Condamne M. [I] [L] à installer des compteurs individuels d'eau pour les logement sis [Adresse 3] et [Adresse 2] [Localité 4] sous astreinte de 50 euros par jour de retard commençant à courir deux mois après la signification du présent jugement et limitée à une durée de quatre mots ;

Condamne M. [I] [L] à installer des compteurs individuels d'électricité pour les logement sis [Adresse 3] et [Adresse 2] [Localité 4] sous astreinte de 50 euros par jour de retard commençant à courir deux mois après la signification du présent jugement et limitée à une durée de quatre mois ;

Déboute Mme [X] [G] [M] de ses autres demandes ;

Condamne Mme [X] [G] [M] à payer à Mme [X] [G] [M] la somme de 8.166,66 euros à M. [I] [L] au titre de son arriéré locatif du 26 octobre 2018 au 30 juin 2019 avec intérêts au taux légal à compter du 26 octobre 2022 ;

Condamne Mme [X] [G] [M] à fournir une attestation d'assurance des locaux sis [Adresse 2] sous astreinte de 50 euros par mois commençant à courir deux mois après la signification du présent jugement et limitée à une durée de quatre mois ;

Déboute M. [I] [L] de ses autres demandes ;

Dit n'y avoir lieu à application des dispositions de l'article 700 du code de procédure civile ;

Dit que chaque partie conservera la charge de ses dépens ;

Rappelle que l'exécution provisoire de la présente décision est de droit ".

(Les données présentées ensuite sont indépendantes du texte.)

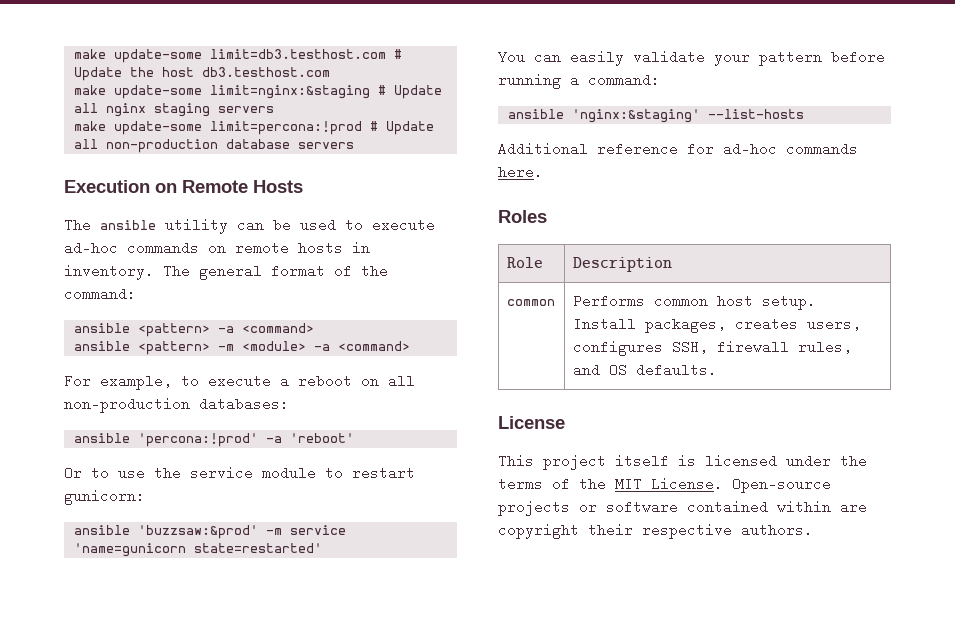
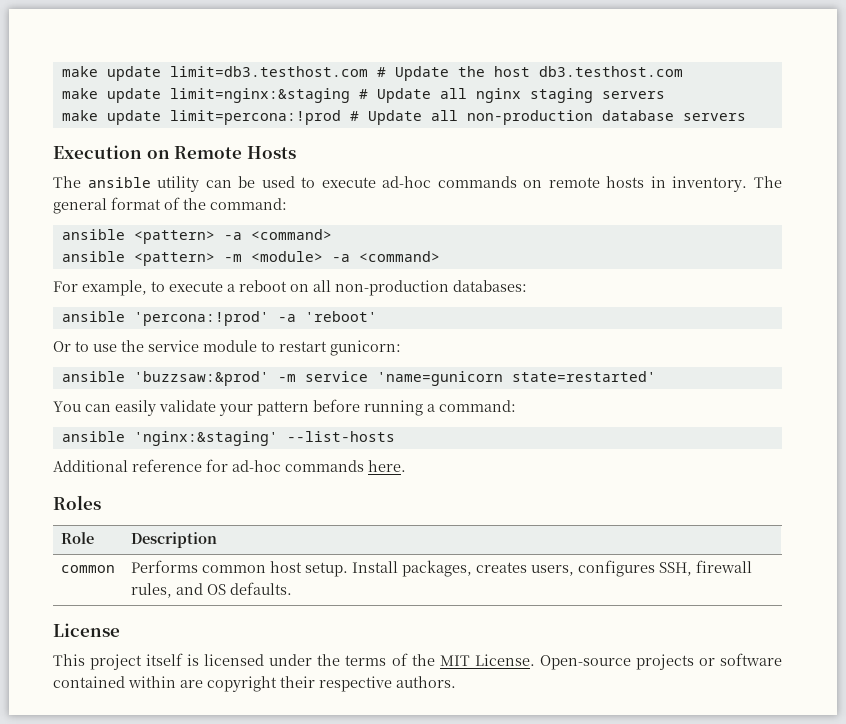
- make update-some limit=db3.testhost.com # Update the host db3.testhost.com
+ make update limit=db3.testhost.com # Update the host db3.testhost.com
- make update-some limit=nginx:&staging # Update all nginx staging servers
+ make update limit=nginx:&staging # Update all nginx staging servers
- make update-some limit=percona:!prod # Update all non-production database servers
+ make update limit=percona:!prod # Update all non-production database servers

Par déclaration du 28 juillet 2023, Mme [X] [U] a interjeté appel de ce jugement en ce qu'il l'a condamnée à payer un arriéré locatif, à fournir une attestation d'assurance et l'a déboutée de ses autres demandes, notamment au titre des frais irrépétibles.

L'ordonnance de clôture a été prononcée le 13 juin 2024.

EXPOSE DES PRETENTIONS ET MOYENS DES PARTIES

Aux termes de ses dernières écritures au fond transmises par le RPVA le 25 janvier 2024, Mme [X] [U] demande à la cour de :

" Déclarer son appel recevable, et ledit parfaitement fondé sur le fond.

Débouter M. [L] de l'ensemble de ses prétentions.

Infirmer le jugement entrepris en ce qu'il a :

Débouté Mme [X] [G] [M] de ses autres demandes ;

Condamné Mme [X] [G] [M] à payer à Mme [X] [G] [M] la somme de 8.166,66 euros à M [I] [L] au titre de son arriéré locatif du 26 octobre 2018 au 30 juin 2019 avec intérêts au taux légal à compter du 26 octobre 2022 ;

Condamné Mme [X] [G] [M] à fournir une attestation d'assurance des locaux sis [Adresse 2] sous astreinte de 50 euros par mois commençant à courir deux mois après la signification du présent jugement et limitée à une durée de quatre mois ;

Dit n'y avoir lieu à application des dispositions de l'article 700 du code de procédure civile ;

Dit que chaque partie conservera la charge de ses dépens

Y statuant à nouveau,

JUGER que M. [I] [L] a manqué à ses obligations en sa qualité de bailleur

CONDAMNER M. [I] [L] à verser à Mme [X] [M] la somme de 21.000 euros au titre des frais qu'elle a supportés pour les travaux concernant les locaux sis [Adresse 2]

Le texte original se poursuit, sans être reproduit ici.